I'd like an exact copy of every line from the start of the entries below through the line containing "the XNAT viewer.", please.

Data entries
_ _ _ _ _ _ _
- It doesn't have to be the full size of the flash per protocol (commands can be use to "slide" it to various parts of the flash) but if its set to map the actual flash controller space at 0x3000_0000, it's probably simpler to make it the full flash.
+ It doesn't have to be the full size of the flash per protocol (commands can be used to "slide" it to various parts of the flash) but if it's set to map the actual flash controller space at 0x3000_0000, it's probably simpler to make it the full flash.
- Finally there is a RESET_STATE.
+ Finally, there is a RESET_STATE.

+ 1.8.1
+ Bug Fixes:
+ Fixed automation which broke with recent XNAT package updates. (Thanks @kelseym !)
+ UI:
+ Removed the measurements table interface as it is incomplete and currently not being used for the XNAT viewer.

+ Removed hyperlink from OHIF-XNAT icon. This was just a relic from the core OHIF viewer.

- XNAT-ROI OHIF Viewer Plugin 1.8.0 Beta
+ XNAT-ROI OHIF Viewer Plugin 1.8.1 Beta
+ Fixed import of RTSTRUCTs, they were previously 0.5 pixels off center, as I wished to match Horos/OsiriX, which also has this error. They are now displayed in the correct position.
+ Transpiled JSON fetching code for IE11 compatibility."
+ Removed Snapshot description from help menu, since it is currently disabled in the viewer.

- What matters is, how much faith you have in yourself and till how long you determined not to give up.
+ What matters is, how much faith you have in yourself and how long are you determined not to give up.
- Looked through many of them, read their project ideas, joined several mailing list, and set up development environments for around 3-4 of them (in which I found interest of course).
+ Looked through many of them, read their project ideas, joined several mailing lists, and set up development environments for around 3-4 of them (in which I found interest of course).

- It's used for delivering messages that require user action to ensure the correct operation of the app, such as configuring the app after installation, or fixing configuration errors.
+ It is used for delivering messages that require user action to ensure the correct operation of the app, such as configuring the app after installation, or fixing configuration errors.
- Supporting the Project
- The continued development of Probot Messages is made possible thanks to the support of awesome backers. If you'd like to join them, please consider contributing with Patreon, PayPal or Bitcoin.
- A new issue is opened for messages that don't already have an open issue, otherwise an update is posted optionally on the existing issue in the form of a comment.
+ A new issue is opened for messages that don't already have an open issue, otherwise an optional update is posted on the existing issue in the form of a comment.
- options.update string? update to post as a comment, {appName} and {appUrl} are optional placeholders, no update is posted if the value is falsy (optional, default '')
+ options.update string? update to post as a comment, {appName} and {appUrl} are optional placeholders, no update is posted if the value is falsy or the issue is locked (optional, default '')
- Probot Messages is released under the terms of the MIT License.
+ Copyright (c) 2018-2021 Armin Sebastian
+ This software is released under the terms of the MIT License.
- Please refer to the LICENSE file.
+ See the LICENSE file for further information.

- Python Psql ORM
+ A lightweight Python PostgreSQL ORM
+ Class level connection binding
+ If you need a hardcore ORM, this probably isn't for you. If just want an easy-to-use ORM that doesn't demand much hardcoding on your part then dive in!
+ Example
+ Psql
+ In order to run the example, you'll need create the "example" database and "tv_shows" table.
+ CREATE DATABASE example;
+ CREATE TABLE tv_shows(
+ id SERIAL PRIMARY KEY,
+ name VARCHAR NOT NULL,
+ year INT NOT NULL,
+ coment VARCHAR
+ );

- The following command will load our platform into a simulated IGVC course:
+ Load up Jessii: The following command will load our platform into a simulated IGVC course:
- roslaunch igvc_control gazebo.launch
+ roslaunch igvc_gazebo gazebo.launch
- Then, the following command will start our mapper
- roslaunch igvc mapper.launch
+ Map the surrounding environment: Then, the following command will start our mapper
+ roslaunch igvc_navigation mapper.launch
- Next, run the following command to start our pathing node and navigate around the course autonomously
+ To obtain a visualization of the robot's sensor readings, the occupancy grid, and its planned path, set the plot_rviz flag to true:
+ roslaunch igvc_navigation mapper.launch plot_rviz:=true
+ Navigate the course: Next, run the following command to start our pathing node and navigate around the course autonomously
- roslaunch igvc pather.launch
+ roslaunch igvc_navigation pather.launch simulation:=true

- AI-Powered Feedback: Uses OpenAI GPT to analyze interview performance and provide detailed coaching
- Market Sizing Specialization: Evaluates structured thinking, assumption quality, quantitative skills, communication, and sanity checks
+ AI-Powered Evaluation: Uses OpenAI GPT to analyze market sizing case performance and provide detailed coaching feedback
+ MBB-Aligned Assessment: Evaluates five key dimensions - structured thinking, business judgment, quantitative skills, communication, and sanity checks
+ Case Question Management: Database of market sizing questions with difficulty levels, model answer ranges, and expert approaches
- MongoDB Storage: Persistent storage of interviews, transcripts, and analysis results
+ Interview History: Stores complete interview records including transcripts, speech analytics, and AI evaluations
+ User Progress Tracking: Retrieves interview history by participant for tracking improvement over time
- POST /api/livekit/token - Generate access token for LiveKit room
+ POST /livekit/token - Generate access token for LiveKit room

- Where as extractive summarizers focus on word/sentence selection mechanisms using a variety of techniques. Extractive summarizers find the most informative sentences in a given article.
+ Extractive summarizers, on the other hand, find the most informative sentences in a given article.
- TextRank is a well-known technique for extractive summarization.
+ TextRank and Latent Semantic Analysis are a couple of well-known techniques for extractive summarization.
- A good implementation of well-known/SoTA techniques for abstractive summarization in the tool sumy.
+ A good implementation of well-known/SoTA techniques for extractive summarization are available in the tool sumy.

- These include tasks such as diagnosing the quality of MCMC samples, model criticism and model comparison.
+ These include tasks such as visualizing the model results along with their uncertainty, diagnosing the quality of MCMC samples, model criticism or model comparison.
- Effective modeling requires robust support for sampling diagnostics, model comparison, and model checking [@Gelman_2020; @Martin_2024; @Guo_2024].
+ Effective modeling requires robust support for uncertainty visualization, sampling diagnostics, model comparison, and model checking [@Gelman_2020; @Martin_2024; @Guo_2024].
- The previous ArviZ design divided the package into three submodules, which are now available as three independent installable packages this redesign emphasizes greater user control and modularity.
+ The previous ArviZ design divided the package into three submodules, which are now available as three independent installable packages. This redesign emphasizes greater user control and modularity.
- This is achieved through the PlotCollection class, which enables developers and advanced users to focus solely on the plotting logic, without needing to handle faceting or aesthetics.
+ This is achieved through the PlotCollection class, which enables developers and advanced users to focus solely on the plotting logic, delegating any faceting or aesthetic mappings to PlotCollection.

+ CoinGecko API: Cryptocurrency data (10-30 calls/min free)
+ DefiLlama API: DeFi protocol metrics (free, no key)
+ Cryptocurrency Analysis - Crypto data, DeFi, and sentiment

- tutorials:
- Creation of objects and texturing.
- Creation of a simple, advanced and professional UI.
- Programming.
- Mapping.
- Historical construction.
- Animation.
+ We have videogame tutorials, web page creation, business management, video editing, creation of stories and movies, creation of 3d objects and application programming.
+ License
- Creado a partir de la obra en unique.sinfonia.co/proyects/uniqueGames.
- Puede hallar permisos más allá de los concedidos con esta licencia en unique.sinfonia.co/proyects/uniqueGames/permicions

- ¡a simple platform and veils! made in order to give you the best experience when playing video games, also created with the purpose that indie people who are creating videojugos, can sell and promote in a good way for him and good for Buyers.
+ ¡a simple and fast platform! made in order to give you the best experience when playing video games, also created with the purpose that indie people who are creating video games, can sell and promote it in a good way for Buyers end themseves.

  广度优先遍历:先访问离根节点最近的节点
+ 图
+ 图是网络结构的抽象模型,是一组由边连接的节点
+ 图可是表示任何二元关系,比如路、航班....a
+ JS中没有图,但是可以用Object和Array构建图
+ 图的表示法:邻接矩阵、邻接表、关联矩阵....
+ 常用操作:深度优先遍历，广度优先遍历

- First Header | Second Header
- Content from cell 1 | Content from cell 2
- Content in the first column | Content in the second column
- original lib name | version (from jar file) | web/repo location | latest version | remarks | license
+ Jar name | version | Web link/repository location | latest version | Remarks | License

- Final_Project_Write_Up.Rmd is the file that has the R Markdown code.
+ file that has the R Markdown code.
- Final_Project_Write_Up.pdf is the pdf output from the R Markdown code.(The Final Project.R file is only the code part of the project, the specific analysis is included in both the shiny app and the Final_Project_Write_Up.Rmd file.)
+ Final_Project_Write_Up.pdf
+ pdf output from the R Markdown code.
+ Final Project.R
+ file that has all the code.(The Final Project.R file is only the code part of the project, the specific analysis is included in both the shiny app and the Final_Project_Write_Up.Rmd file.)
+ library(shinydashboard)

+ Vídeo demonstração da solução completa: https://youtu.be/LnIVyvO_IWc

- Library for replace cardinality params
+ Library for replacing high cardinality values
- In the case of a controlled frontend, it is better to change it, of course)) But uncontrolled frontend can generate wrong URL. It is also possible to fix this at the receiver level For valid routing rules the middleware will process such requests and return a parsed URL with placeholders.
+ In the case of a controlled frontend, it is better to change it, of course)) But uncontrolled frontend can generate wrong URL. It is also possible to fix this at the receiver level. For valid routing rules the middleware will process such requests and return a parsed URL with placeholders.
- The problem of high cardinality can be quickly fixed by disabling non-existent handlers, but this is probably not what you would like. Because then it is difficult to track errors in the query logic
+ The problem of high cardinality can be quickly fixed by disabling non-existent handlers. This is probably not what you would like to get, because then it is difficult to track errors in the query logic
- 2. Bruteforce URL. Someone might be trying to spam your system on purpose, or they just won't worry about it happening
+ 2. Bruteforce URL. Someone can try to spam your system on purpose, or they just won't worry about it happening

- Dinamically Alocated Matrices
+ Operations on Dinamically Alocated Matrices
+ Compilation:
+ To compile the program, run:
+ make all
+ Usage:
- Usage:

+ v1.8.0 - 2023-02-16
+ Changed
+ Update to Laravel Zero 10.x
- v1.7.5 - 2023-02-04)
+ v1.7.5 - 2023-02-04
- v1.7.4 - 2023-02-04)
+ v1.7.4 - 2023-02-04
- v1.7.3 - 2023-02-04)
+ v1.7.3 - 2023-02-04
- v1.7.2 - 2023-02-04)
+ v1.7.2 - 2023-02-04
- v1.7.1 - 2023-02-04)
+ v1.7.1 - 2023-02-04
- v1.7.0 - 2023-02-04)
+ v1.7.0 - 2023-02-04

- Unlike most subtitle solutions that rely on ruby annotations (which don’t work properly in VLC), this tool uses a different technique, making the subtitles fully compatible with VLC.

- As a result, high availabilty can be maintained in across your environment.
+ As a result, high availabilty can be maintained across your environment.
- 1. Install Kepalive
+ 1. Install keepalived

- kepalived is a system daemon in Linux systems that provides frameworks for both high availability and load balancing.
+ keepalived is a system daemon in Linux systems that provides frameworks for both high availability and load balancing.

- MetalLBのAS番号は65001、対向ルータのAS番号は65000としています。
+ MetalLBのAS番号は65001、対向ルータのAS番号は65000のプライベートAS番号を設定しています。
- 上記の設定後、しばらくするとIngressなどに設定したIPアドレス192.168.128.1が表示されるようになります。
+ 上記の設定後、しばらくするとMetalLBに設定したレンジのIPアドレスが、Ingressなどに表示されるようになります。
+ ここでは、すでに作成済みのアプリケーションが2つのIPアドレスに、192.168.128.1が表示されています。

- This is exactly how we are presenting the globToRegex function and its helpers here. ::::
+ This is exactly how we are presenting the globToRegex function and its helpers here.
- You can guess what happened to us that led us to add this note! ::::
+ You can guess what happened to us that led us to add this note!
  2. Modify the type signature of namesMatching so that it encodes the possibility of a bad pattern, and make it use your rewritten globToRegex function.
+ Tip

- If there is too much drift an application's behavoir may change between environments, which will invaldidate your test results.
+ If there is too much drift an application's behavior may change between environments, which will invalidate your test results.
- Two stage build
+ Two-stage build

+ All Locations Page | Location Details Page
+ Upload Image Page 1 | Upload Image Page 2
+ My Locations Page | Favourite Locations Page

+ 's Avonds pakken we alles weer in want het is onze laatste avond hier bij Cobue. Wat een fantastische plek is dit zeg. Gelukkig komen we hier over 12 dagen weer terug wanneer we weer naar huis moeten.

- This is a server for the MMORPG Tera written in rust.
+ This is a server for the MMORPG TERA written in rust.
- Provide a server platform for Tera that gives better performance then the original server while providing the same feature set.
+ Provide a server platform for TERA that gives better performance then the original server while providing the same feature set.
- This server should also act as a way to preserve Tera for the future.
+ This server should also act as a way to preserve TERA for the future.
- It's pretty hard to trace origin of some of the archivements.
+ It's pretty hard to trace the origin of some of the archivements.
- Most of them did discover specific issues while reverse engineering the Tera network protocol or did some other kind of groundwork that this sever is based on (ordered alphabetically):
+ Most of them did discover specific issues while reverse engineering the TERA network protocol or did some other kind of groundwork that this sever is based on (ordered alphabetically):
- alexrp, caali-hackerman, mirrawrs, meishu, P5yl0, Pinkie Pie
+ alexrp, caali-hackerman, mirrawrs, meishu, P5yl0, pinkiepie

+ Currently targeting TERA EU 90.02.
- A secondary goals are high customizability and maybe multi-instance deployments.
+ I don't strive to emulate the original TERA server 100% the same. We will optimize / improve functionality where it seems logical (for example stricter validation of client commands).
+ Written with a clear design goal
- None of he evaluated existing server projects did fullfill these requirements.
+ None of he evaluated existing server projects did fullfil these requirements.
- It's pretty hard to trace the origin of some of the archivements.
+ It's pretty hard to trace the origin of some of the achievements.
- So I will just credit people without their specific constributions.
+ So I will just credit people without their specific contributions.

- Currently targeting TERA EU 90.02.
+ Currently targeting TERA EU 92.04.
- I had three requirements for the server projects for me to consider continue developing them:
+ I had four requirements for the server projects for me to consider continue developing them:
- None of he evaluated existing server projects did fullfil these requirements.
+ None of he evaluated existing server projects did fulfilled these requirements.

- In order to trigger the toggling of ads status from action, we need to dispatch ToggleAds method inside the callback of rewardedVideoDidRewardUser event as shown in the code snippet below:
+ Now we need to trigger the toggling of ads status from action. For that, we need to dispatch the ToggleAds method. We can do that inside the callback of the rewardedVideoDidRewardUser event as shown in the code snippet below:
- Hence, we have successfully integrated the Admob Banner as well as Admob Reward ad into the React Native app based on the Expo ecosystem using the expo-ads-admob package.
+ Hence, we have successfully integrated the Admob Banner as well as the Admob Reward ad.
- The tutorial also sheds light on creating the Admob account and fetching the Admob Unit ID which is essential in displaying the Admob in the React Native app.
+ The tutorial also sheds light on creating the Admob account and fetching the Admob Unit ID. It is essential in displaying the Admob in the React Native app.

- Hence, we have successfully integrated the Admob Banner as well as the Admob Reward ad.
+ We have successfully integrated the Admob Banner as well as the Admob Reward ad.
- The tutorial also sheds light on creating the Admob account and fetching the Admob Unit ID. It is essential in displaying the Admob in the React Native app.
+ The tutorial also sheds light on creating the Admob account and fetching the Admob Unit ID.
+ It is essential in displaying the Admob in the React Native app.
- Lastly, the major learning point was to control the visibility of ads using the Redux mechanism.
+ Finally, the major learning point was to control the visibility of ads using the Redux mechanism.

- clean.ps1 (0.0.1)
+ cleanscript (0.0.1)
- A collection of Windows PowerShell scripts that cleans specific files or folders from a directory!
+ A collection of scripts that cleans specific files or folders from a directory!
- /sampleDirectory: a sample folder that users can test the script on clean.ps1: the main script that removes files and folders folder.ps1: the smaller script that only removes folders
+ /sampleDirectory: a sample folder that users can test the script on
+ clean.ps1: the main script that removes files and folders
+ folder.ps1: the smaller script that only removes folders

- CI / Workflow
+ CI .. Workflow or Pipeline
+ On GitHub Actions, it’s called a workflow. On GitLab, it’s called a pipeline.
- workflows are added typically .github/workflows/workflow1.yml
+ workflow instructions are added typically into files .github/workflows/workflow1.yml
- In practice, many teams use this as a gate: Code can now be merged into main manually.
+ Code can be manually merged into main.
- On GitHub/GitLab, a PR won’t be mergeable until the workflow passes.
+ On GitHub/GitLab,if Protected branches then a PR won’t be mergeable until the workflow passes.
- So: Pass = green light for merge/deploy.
_ _ _ _ _ _ _
ANSWER SECTION:
- It doesn't have to be the full size of the flash per protocol (commands can be use to "slide" it to various parts of the flash) but if its set to map the actual flash controller space at 0x3000_0000, it's probably simpler to make it the full flash.
+ It doesn't have to be the full size of the flash per protocol (commands can be used to "slide" it to various parts of the flash) but if it's set to map the actual flash controller space at 0x3000_0000, it's probably simpler to make it the full flash.
- Finally there is a RESET_STATE.
+ Finally, there is a RESET_STATE.

+ 1.8.1
+ Bug Fixes:
+ Fixed automation which broke with recent XNAT package updates. (Thanks @kelseym !)
+ UI:
+ Removed the measurements table interface as it is incomplete and currently not being used for the XNAT viewer.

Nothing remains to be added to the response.